Wali kota yang akrab disapa Cak Eri Cahyadi itu menjelaskan, dengan adanya Baznas, Pemerintah Kota (Pemkot) menjadi terbantu memberikan intervensi untuk warga Non KTP Surabaya. Cak Eri juga berterima kasih kepada seluruh jajarannya di Pemkot Surabaya, telah menyisihkan penghasilannya untuk zakat demi kepentingan umat.
“Karena zakat yang masuk itu semua untuk kepentingan umat, bukan kepentingan pribadi saya. Seperti bantuan untuk sekolah kemarin, saya tunjukkan kepada staf saya melalui zoom. Ini loh, zakat yang sudah panjenengan bayar,” ungkap Cak Eri.

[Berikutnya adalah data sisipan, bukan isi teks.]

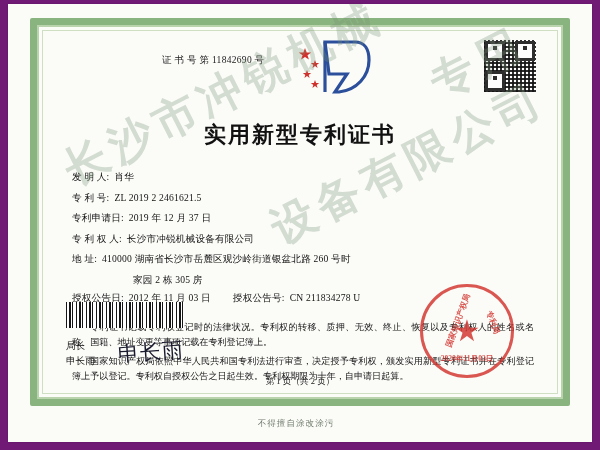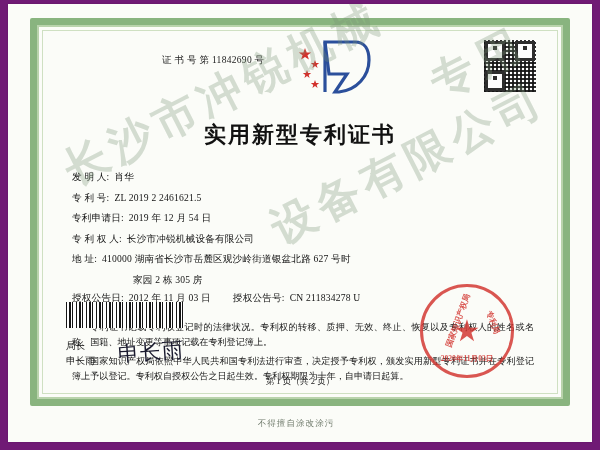--- a/index.html
+++ b/index.html
@@ -321,7 +321,7 @@
         </div>
         <div class="frow">
           <span class="flabel">专利申请日:</span>
-          <span class="fval">2019 年 12 月 54 日</span>
+          <span class="fval">2019 年 12 月 37 日</span>
         </div>
         <div class="frow">
           <span class="flabel">专 利 权 人:</span>

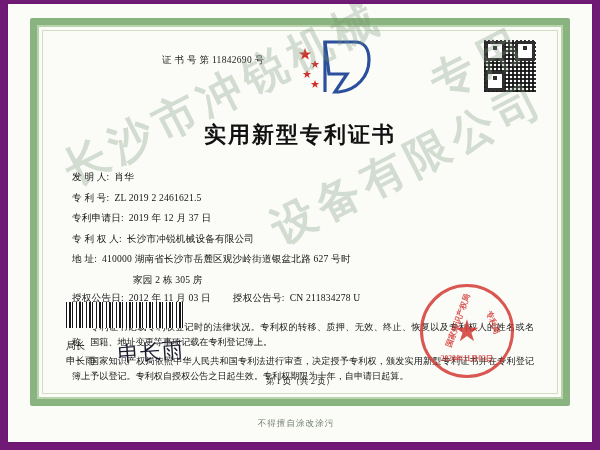--- a/index.html
+++ b/index.html
@@ -329,7 +329,7 @@
         </div>
         <div class="frow">
           <span class="flabel">地 址:</span>
-          <span class="fval">410000 湖南省长沙市岳麓区观沙岭街道银盆北路 627 号时</span>
+          <span class="fval">410000 湖南省长沙市岳麓区观沙岭街道银盆北路 260 号时</span>
         </div>
         <div class="faddr2">家园 2 栋 305 房</div>
         <div class="frow">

Cak Eri Cahyadi menyampaikan, bahwa anggaran Pemkot Surabaya tahun 2023 senilai Rp 3 triliun akan diprioritaskan untuk UMKM. Sehingga, ketika ada lembaga yang butuh bantuan untuk UMKM bisa menggunakan anggaran tersebut, agar perekonomian terus bergerak.
“Siapapun itu yang membutuhkan, tidak pandang keyakinannya dan agamanya apa, itu (anggaran) bisa digunakan,” sampainya.